Problem description:
Repeat exactly the lines from the first line of the records through the line containing "color: #9b9b9b; font-size: 20px;", and nothing more.

▶

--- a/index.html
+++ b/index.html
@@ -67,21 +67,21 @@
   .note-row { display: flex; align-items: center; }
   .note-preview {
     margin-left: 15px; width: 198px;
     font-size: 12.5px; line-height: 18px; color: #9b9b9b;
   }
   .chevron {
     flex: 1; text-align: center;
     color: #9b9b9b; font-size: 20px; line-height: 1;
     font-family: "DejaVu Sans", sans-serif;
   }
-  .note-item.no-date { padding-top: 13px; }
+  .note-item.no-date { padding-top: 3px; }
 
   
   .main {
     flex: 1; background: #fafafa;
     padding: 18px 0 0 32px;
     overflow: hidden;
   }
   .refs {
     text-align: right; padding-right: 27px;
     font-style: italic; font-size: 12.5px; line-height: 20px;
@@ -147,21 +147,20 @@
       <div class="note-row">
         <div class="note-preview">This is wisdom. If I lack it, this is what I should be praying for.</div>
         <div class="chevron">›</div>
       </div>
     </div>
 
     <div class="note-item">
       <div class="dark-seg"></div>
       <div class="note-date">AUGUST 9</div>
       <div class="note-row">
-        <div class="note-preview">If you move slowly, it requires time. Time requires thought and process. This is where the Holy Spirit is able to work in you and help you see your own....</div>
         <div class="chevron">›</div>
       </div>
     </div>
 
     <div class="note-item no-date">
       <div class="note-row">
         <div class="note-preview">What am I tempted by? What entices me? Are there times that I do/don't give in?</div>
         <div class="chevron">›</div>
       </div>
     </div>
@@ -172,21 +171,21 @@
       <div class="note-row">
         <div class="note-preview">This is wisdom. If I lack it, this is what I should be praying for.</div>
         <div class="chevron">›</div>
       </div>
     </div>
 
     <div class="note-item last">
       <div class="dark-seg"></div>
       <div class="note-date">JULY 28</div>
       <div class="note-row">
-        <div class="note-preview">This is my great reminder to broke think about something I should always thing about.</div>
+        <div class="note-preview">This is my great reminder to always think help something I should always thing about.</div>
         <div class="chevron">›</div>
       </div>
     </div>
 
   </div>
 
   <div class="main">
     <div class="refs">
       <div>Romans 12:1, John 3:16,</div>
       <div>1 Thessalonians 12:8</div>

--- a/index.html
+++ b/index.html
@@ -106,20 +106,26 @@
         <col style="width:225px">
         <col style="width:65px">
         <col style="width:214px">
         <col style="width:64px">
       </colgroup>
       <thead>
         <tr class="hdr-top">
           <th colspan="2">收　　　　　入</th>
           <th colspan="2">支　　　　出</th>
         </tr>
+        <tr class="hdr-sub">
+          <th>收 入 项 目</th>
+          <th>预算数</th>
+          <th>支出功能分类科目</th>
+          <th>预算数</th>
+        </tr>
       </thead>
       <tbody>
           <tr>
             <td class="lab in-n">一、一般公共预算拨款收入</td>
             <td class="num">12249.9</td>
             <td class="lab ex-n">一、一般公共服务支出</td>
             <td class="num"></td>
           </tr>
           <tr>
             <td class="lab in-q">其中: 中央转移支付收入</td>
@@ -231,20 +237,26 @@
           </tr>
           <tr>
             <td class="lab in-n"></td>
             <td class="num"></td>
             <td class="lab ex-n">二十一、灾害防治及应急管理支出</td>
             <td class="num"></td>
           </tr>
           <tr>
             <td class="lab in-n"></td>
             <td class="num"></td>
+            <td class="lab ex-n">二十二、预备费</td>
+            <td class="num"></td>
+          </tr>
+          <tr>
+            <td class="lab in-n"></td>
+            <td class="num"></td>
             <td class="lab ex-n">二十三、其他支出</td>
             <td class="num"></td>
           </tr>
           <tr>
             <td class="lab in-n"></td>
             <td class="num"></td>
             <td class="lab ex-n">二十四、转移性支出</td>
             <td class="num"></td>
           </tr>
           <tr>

◀

Written solution:
--- a/index.html
+++ b/index.html
@@ -67,21 +67,21 @@
   .note-row { display: flex; align-items: center; }
   .note-preview {
     margin-left: 15px; width: 198px;
     font-size: 12.5px; line-height: 18px; color: #9b9b9b;
   }
   .chevron {
     flex: 1; text-align: center;
     color: #9b9b9b; font-size: 20px; line-height: 1;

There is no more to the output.